E’ stato tutto molto ragionato, soprattutto la lettera finale di Arthur che è stata l’unica cosa in grado di spiegare le sue motivazioni circa la sua drastica scelta.
Per il resto ho ritenuto di segnalare il pairing UsUk e di mio la ritengo propriamente una UsUk perché pur non essendovi atti espliciti, mi pare che da un certo punto in poi tutta la storia inneggi a questo pairing. Insomma, gli atti espliciti avrebbero rovinato tutto, visto che si sarebbero scontrati con le motivazioni elencate da Arthur nella sua lettera e che in una condizione simile non tutti sono in cerca di amore e conforto per stare meglio – anche perché questi due hanno litigato sempre.
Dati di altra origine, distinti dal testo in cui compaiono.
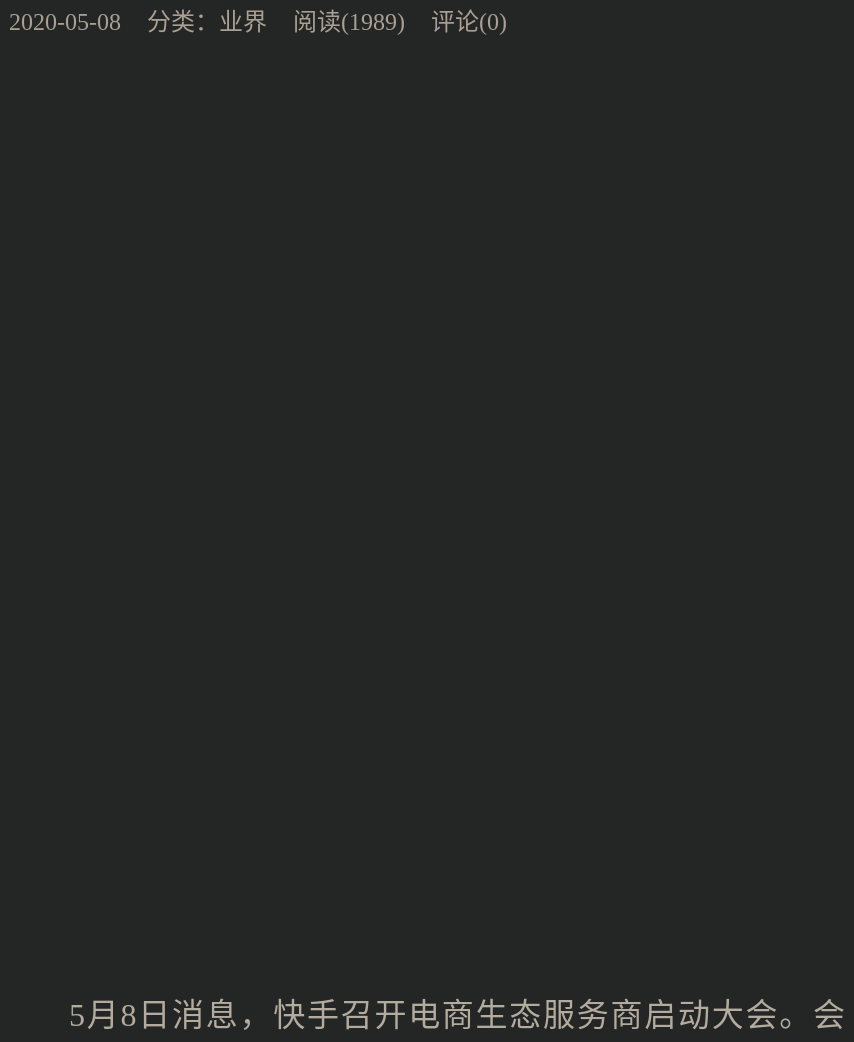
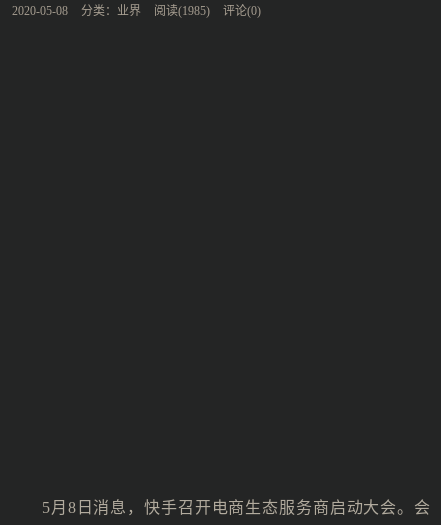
[9,8,507,36] 2020-05-08 分类：业界 阅读(1989) 评论(0) -> [12,4,261,18] 2020-05-08 分类：业界 阅读(1985) 评论(0)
Come ho detto nelle note iniziali, poi, ho cercato di rendere il meglio possibile un contesto simile e spero che nessuno ritenga l’argomento della malattia di Arthur trattato con superficialità o inserito nella storia giusto perché dove c’è malattia c’è angst per forza e senza fare fatica perché davvero, volevo trattare un argomento delicato e il mio obbiettivo era di farlo il meglio possibile.
Tutte le scelte che ho fatto in merito allo sviluppo sono state dettate da come la malattia influenzava secondo me due persone con il carattere di Arthur e Alfred e la loro relazione e mi rendo conto che forse, anche perché non sono abile a muoverli, forse potrebbero essere un po’ usciti dal seminato per quanto riguarda il carattere.
Sembro troppo seria in queste note, perciò vorrei concludere ringraziando un paio di personcine per aver ascoltato i miei vaneggiamenti dovuti a questa fan fiction – che ehi, all’inizio ha avuto una possibilità su tre di finire con un finale fluff – e tutti coloro che la leggeranno!
Spero che vogliate dirmi cosa ve ne pare, perché penso davvero che questa sia una storia per cui mi sono impegnata tantissimo!
Ora vado a crogiolarmi nel fluff e in cose divertenti.